For those seeking a more elaborate indulgence, the "Austrian Raspberry-Blueberry Shortbread Bars" offer a sophisticated twist. Layers of buttery shortbread, luscious raspberry jam, and velvety blueberry cream cheese filling create a symphony of flavors and textures. Detailed instructions and helpful tips guide you through the process of crafting this exquisite dessert.
Both recipes promise a delightful culinary journey, offering a taste of Austrian tradition and a burst of fruity goodness. Whether you're a seasoned baker or a novice in the kitchen, these Austrian Raspberry-Blueberry Shortbread variations will undoubtedly captivate your taste buds and leave you craving more.
RASPBERRY SHORTBREAD
The most amazing shortbread cookies I have ever made!!! The secret is the grated, frozen dough - and the raspberry filling really sends it over the top.
Provided by evelynathens
Categories Bar Cookie
Time 55m
Yield 12-16 bars or wedges
Number Of Ingredients 8
Steps:
- In a mixer fitted with a paddle attachment (or using a hand mixer), cream the butter until soft and fluffy.
- Add the egg yolks and mix well.
- In a medium bowl, stir together the granulated sugar, flour, baking powder, and salt.
- Add to the butter/egg yolk mixture and mix just until incorporated and the dough starts to come together.
- Turn the dough out onto a floured work surface and form into 2 balls.

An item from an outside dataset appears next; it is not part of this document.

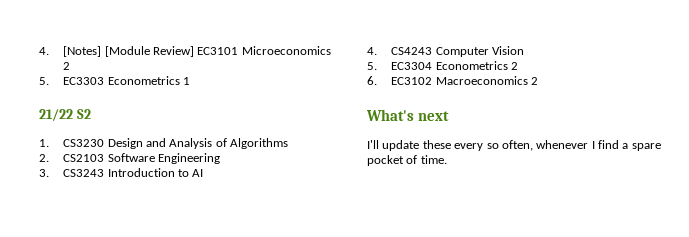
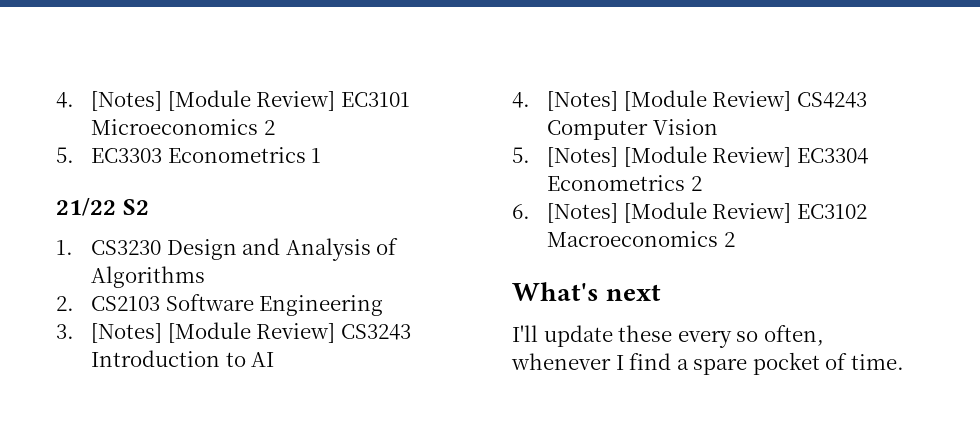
(49, 173) none -> [91,322,336,343] [Notes] [Module Review]
(377, 51) none -> [547,90,792,111] [Notes] [Module Review]
(377, 66) none -> [547,146,792,167] [Notes] [Module Review]
(377, 80) none -> [547,202,792,223] [Notes] [Module Review]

- Wrap each ball in plastic wrap and freeze at least 2 hours or overnight, or for as long as a month.
- Preheat the oven to 350F.
- Remove 1 ball of dough from the freezer and coarsely grate the frozen dough into the bottom of a 9 by 13 inch baking pan or a 10 inch tart pan with a removable bottom.
- Make sure the surface is covered evenly with shreds of dough; gently press down on dough to compact slightly.
- With a spoon or spatula, spread the jam over the surface, to within 1/2-inch of the edge all the way around.
- Remove the remaining dough from the freezer and coarsely grate it over the entire surface.
- Bake until light golden brown, 30 to 40 minutes.
- As soon as the shortbread comes out of the oven, dust with confectioners sugar.
- Cool on a wire rack, then cut in the pan with a serrated knife.
Nutrition Facts : Calories 662.3, Fat 32.5, SaturatedFat 20, Cholesterol 136.7, Sodium 391.3, Carbohydrate 88.9, Fiber 1.4, Sugar 51.2, Protein 5.5
BLUEBERRY SHORTBREAD BARS
You can use any summer fruit in these bars, as long as you don't use too much and it's not too wet. I hope you give this a try soon. Enjoy!
Provided by Chef John
Categories Desserts Fruit Dessert Recipes Blueberry Dessert Recipes
Time 1h
Yield 12
Number Of Ingredients 9
Steps:
- Preheat oven to 375 degrees F (190 degrees C). Place butter cubes in the freezer for 15 minutes.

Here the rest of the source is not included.